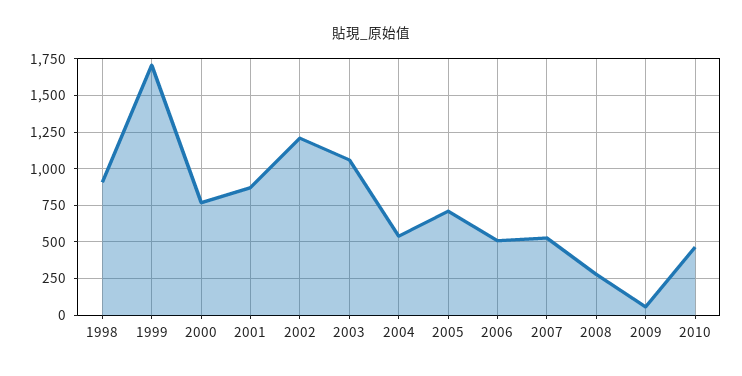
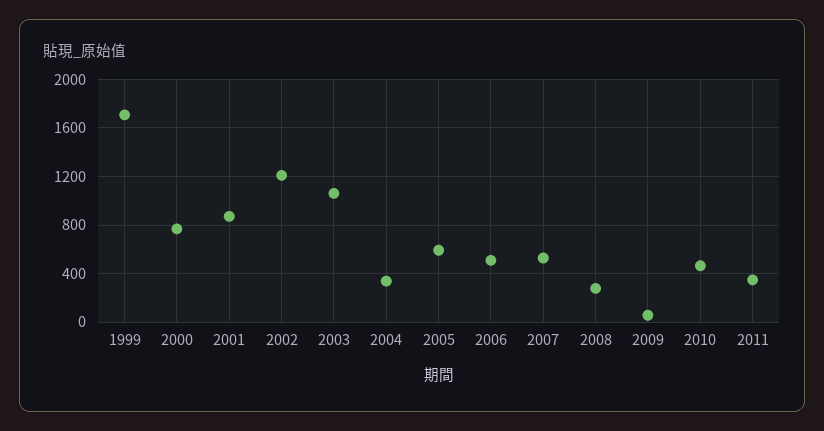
1998: 900 -> none
2004: 550 -> 350
2005: 700 -> 600
2011: none -> 350

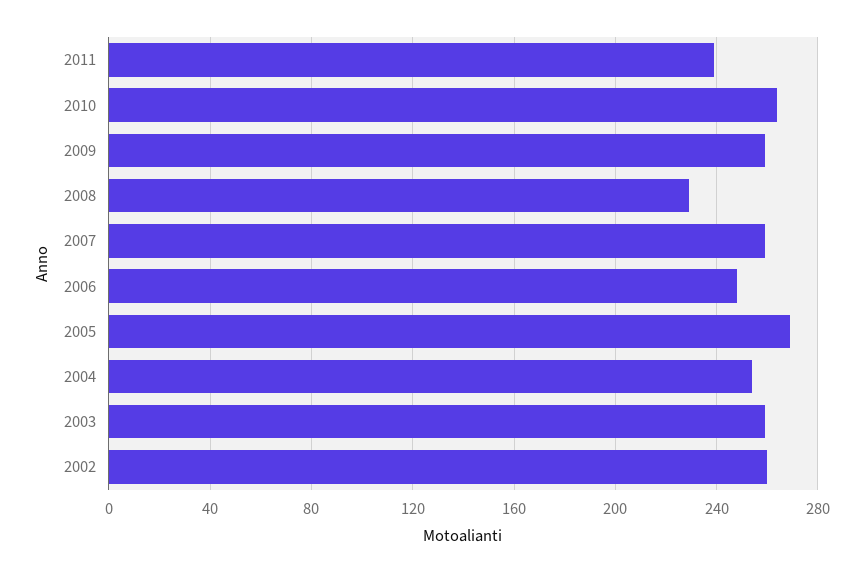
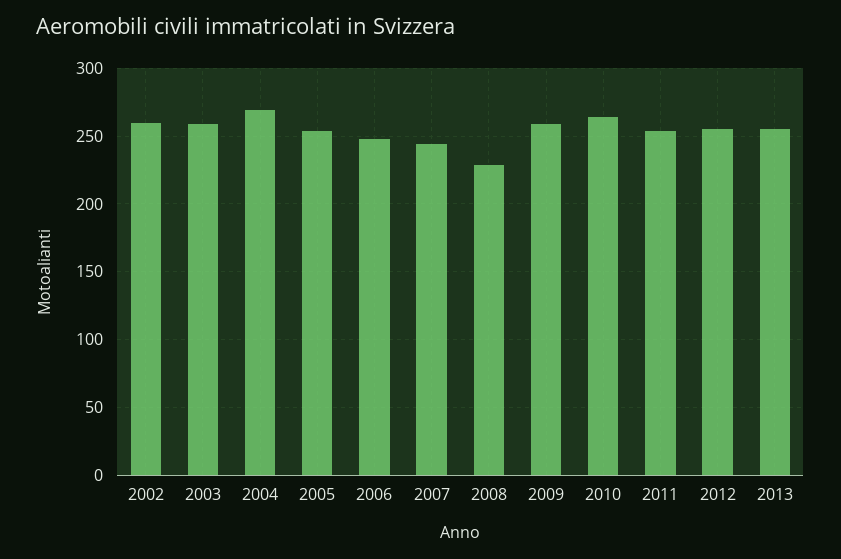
2011: 240 -> 255
2007: 260 -> 245
2005: 270 -> 255
2004: 255 -> 270
2012: none -> 255
2013: none -> 255

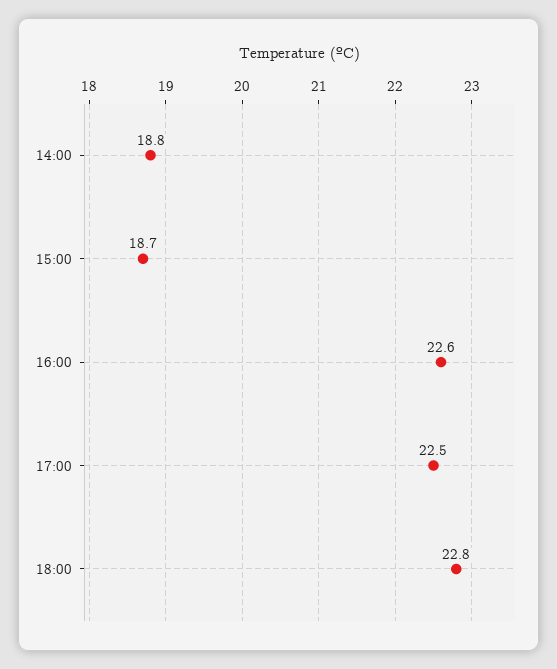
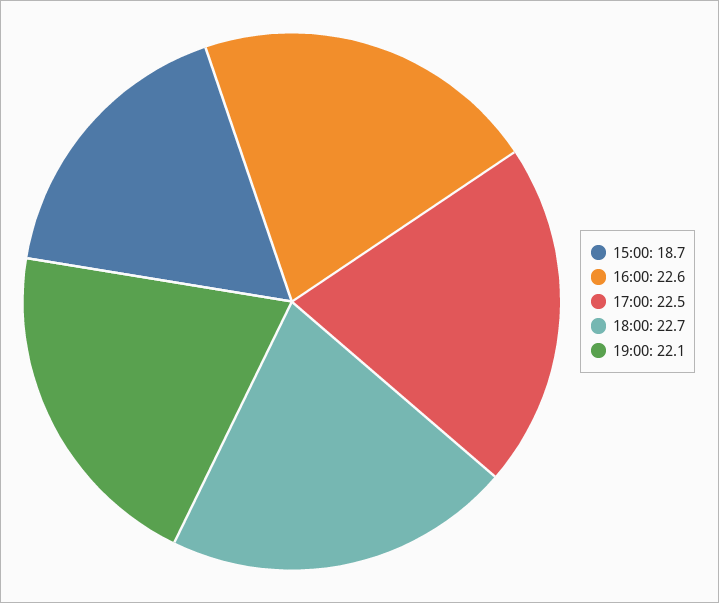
14:00: 18.8 -> none
18:00: 22.8 -> 22.7
19:00: none -> 22.1

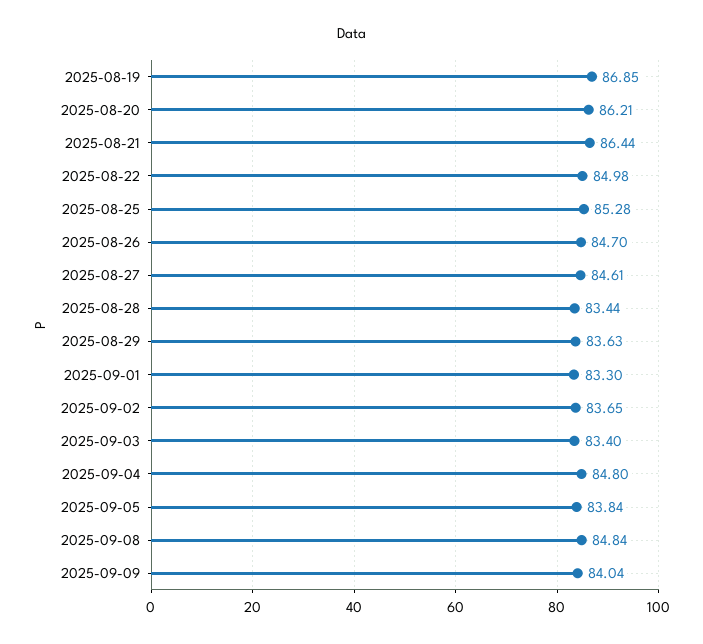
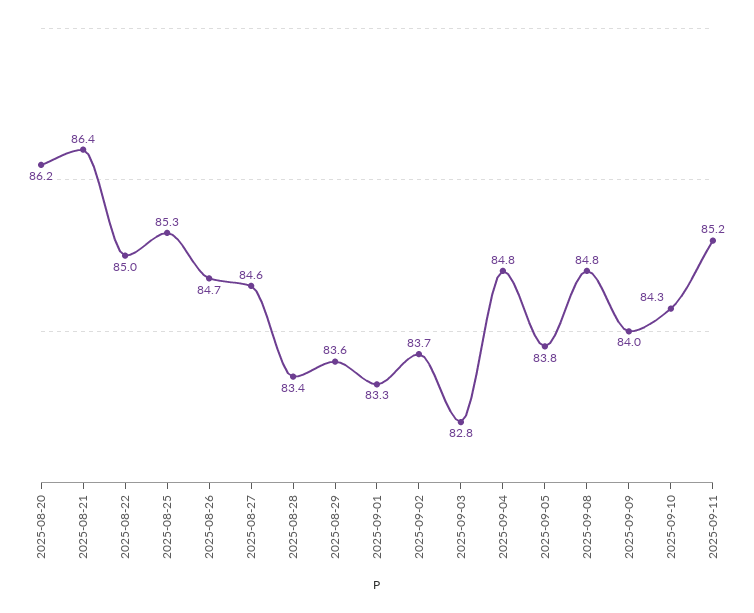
2025-08-19: 86.85 -> none
2025-09-03: 83.4 -> 82.8
2025-09-10: none -> 84.3
2025-09-11: none -> 85.2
####################
_INSTRUCTIONS TO FOLLOW_
Show a copy of each line from the data that includes the word "none".

_EXPECTED ANSWER_
1998: 900 -> none
2011: none -> 350
2012: none -> 255
2013: none -> 255
14:00: 18.8 -> none
19:00: none -> 22.1
2025-08-19: 86.85 -> none
2025-09-10: none -> 84.3
2025-09-11: none -> 85.2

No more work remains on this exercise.